Today the intense but affable Dr. Slamon is trying to change the behaviour of his fellow oncologists. He says that heart problems detected in some patients during the drug trial, which were expected to fade, turn out to persist when Herceptin is used with a particular kind of chemotherapy.

“It's very controversial,” says the director of clinical and translational research at the Jonsson Comprehensive Cancer Center in Los Angeles. “But I am convinced that we're right and the data support what we say.”

Dr. Slamon says breast-cancer patients are risking heart problems when prescribed a combination of Herceptin and anthracycline chemotherapy – and that they need not be. In his study, one out of 50 patients on that regimen developed congestive heart failure, as compared to one out of 250 when Herceptin was used with non-anthracycline drugs. (Anthracyclines are a type of antibiotic that kills cancer cells by damaging their DNA.)

He says he stopped using the more toxic remedy two-and-a-half years ago and switched to approaches that offer just as good a chance of disease-free survival, but with fewer side effects.

The U.S. Food and Drug Administration seem to agree with his approach. It approved two non-anthracycline treatment plans to be used with Herceptin. Today, an estimated 60 per cent of new patients in the U.S. with potentially curable HER-2 breast cancer (that is, cancer that has not spread) are provided with the new, less-toxic treatment.

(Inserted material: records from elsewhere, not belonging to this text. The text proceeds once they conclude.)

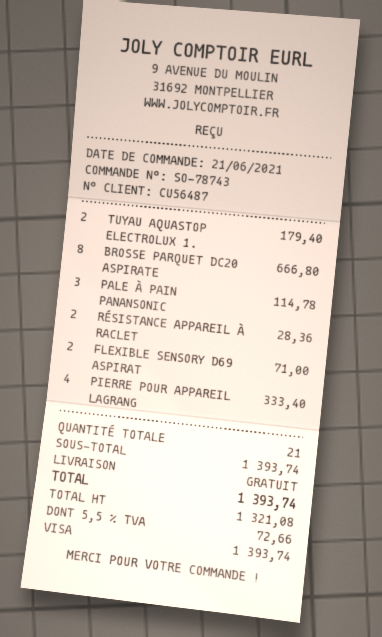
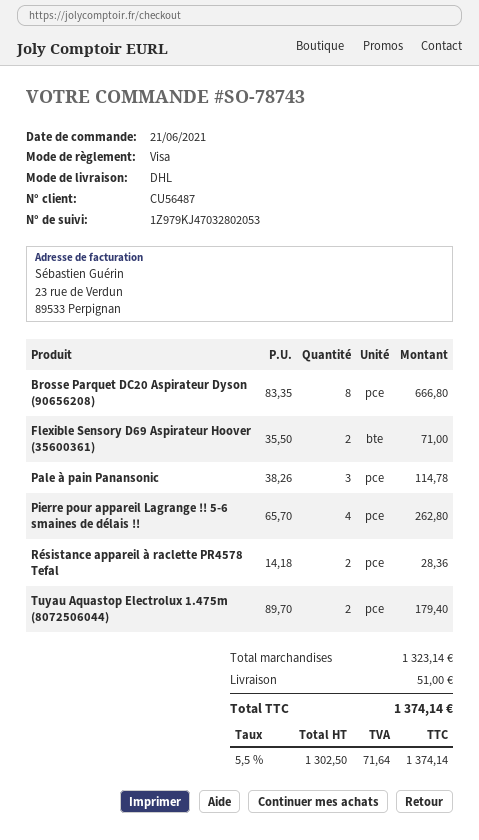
PIERRE POUR APPAREIL LAGRANG: 4 for 333.40 -> 4 for 262.80
subtotal: 1393.74 -> 1323.14
shipping: 0.00 -> 51.00
net: 1321.08 -> 1302.50
tax: 5.5% = 72.66 -> 5.5% = 71.64
total: 1393.74 -> 1374.14

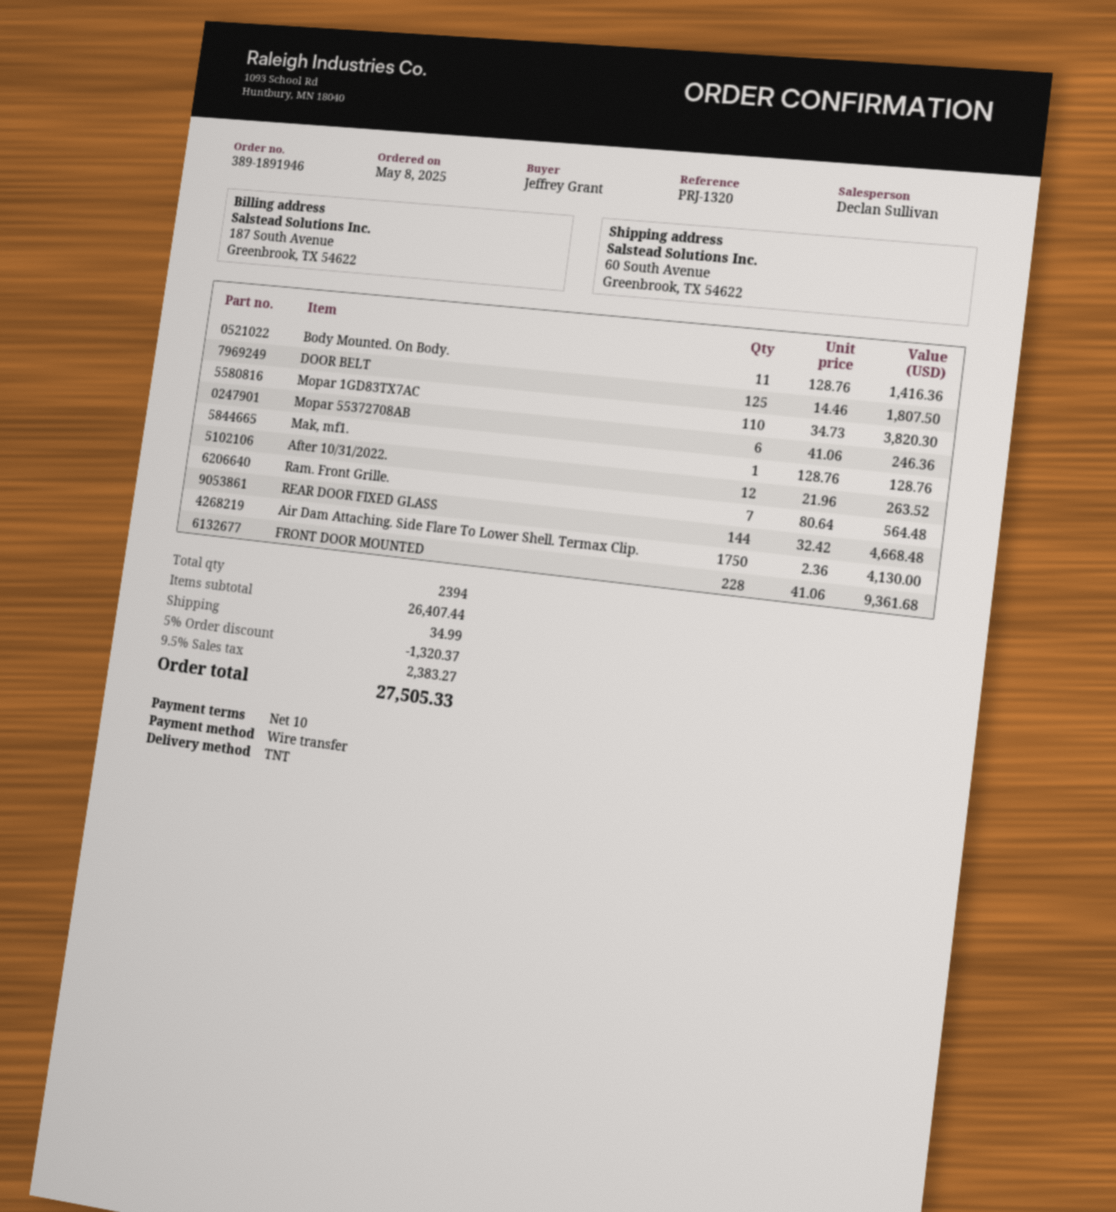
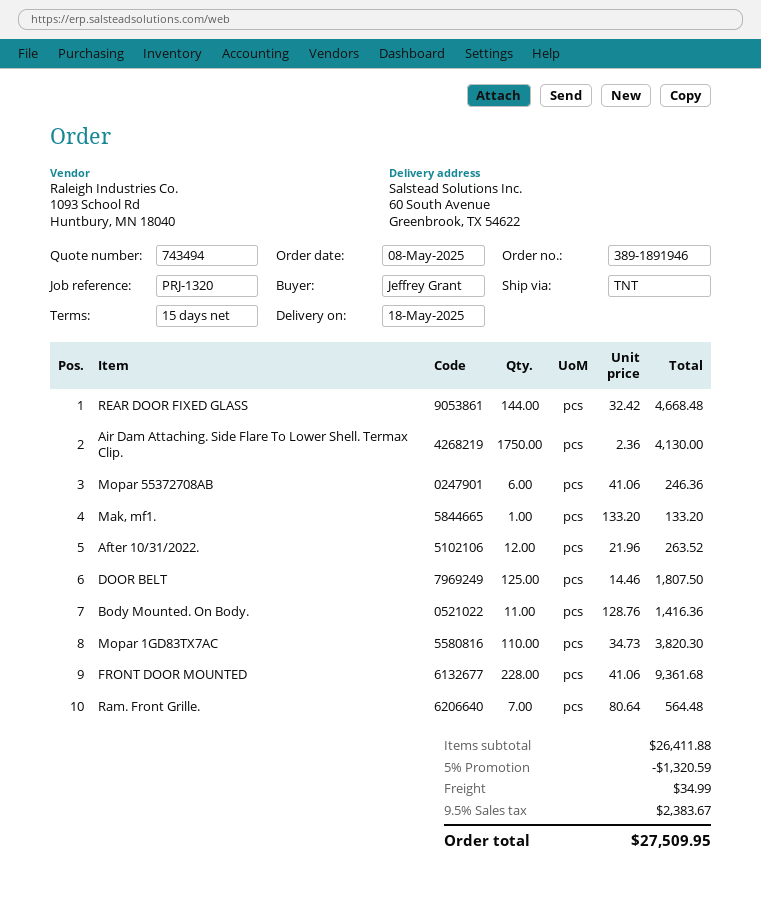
payment terms: 10 days -> 15 days
Mak, mf1.: 1 x 128.76 = 128.76 -> 1 x 133.20 = 133.20
subtotal: 26407.44 -> 26411.88
discount: 5% = 1320.37 -> 5% = 1320.59
tax: 9.5% = 2383.27 -> 9.5% = 2383.67
total: 27505.33 -> 27509.95

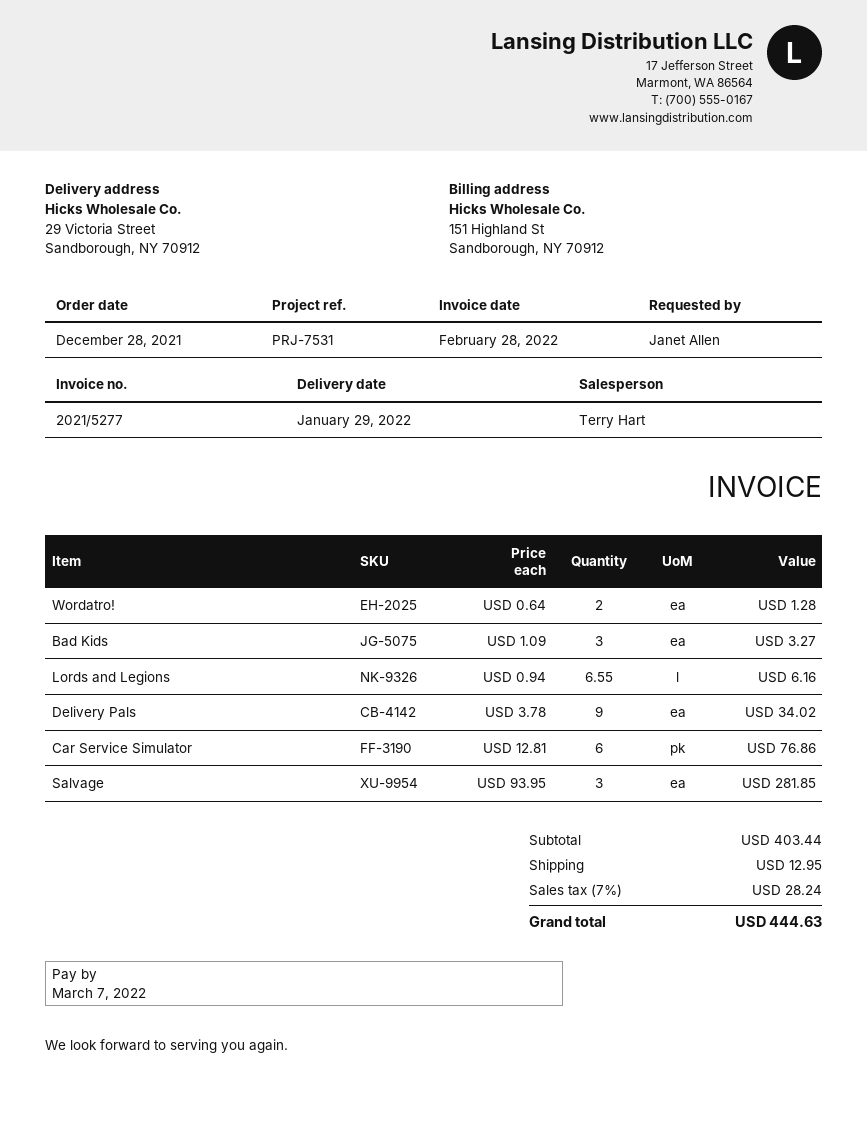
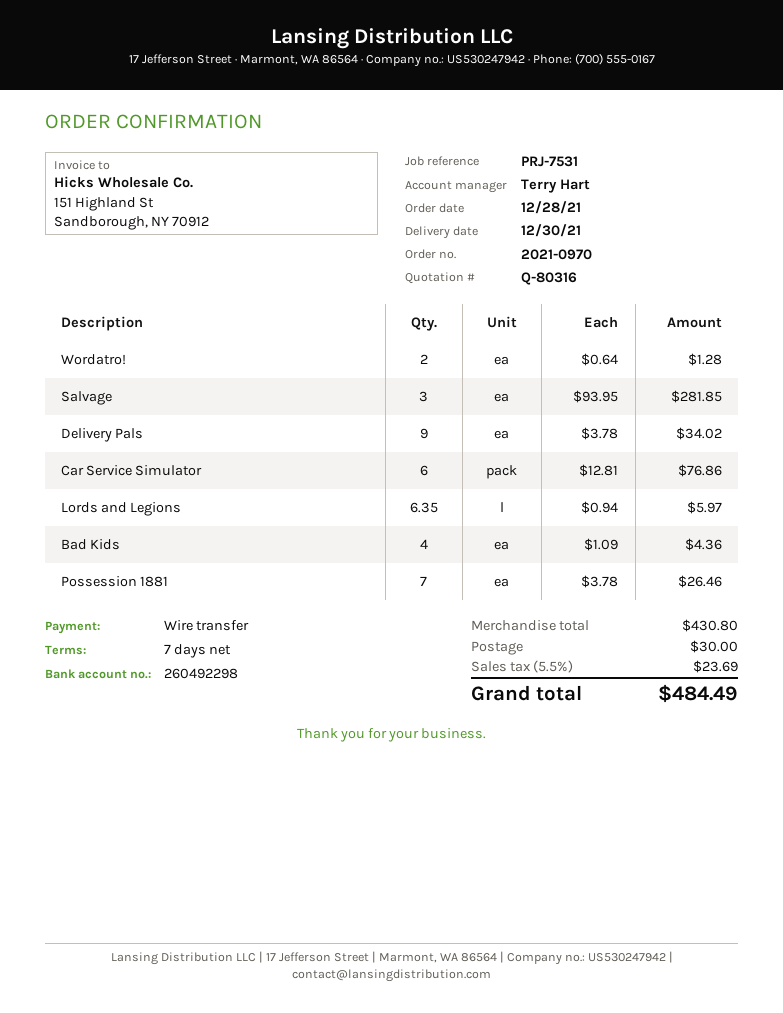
delivery date: 2022-01-29 -> 2021-12-30
Bad Kids: 3 x 1.09 = 3.27 -> 4 x 1.09 = 4.36
Lords and Legions: 6.55 x 0.94 = 6.16 -> 6.35 x 0.94 = 5.97
Possession 1881: none -> 7 x 3.78 = 26.46
subtotal: 403.44 -> 430.80
shipping: 12.95 -> 30.00
tax: 7% = 28.24 -> 5.5% = 23.69
total: 444.63 -> 484.49

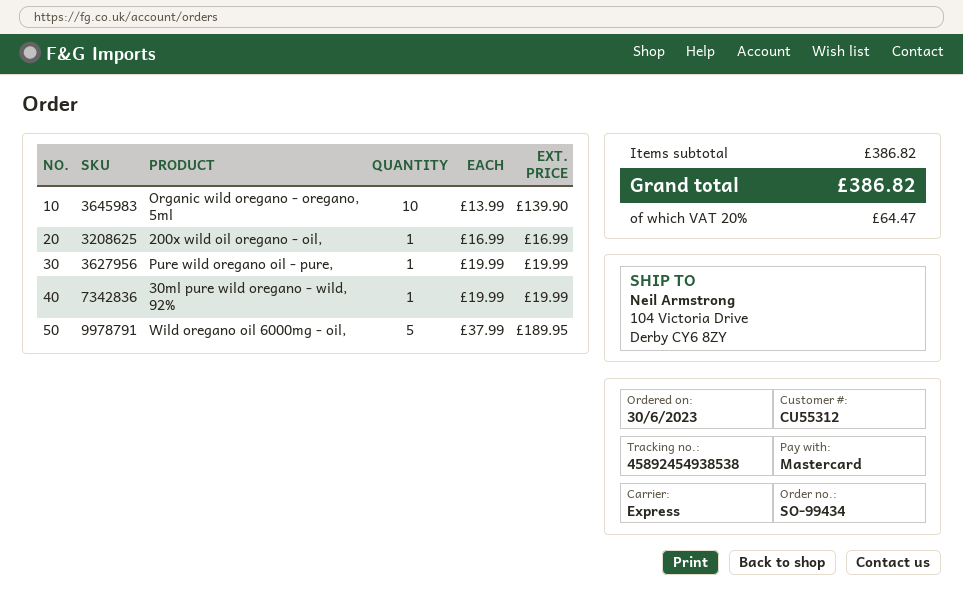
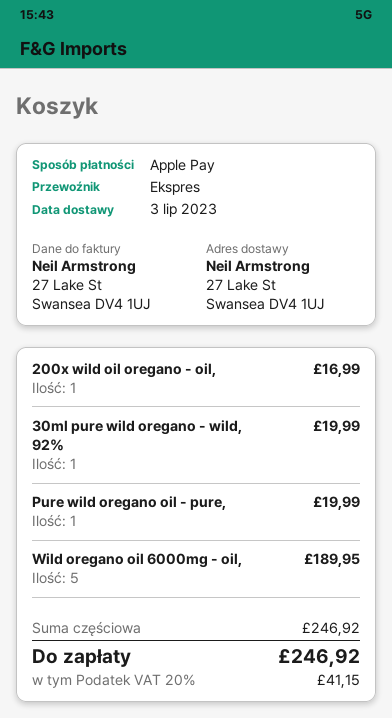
payment method: Mastercard -> Apple Pay
ship to: 104 Victoria Drive, Derby CY6 8ZY -> 27 Lake St, Swansea DV4 1UJ
Organic wild oregano - oregano, 5ml: 10 for 139.90 -> none
subtotal: 386.82 -> 246.92
tax: 20% = 64.47 -> 20% = 41.15
total: 386.82 -> 246.92

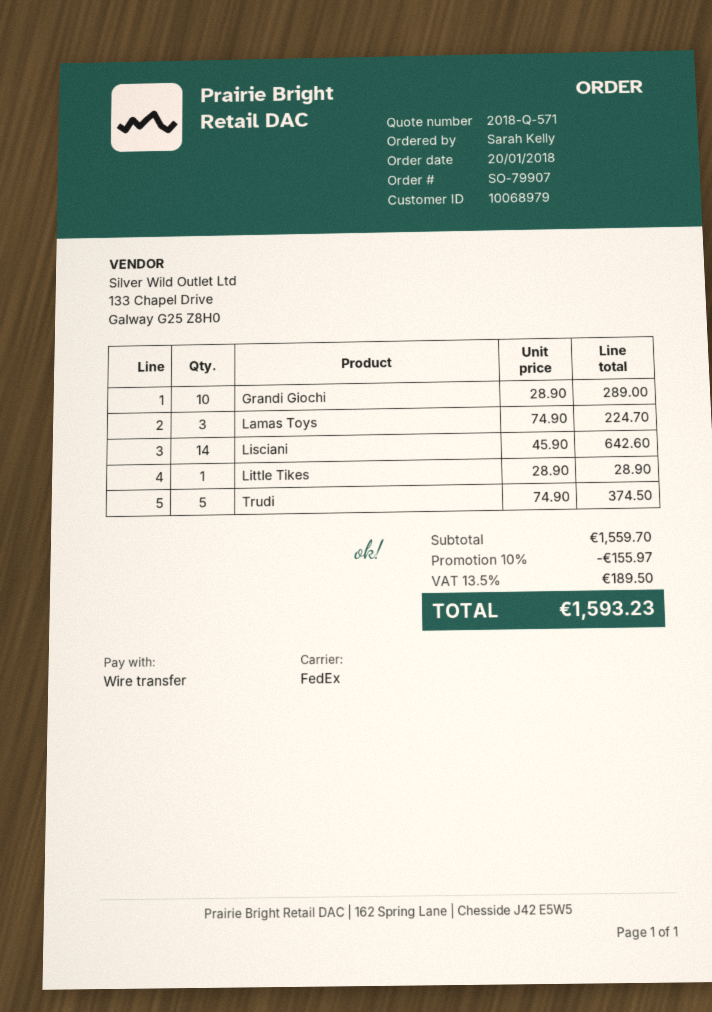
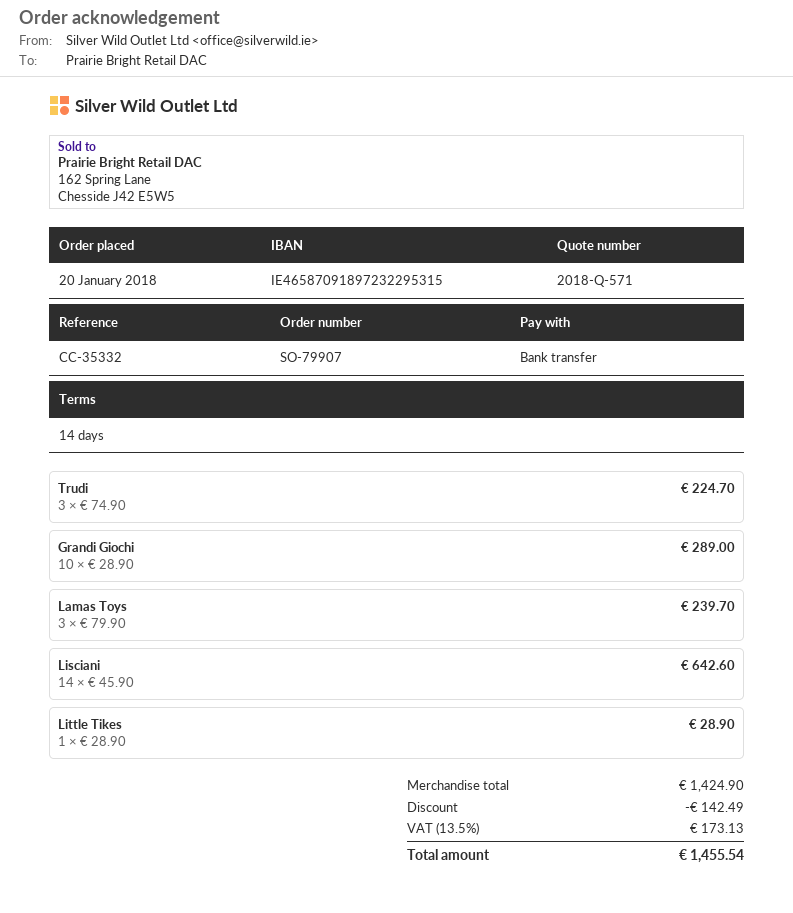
Lamas Toys: 3 x 74.90 = 224.70 -> 3 x 79.90 = 239.70
Trudi: 5 x 74.90 = 374.50 -> 3 x 74.90 = 224.70
subtotal: 1559.70 -> 1424.90
discount: 155.97 -> 142.49
tax: 13.5% = 189.50 -> 13.5% = 173.13
total: 1593.23 -> 1455.54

In Canada, it's a different story. Many patients may not be given the option. That's because not all oncologists are convinced they should scrap the use of anthracyclines with Herceptin: Some still believe it provides a survival benefit.

In general, doctors are hesitant to switch away from effective treatments until research to the contrary has been printed in peer-reviewed journals. Dr. Slamon has presented his findings to conferences but not yet published.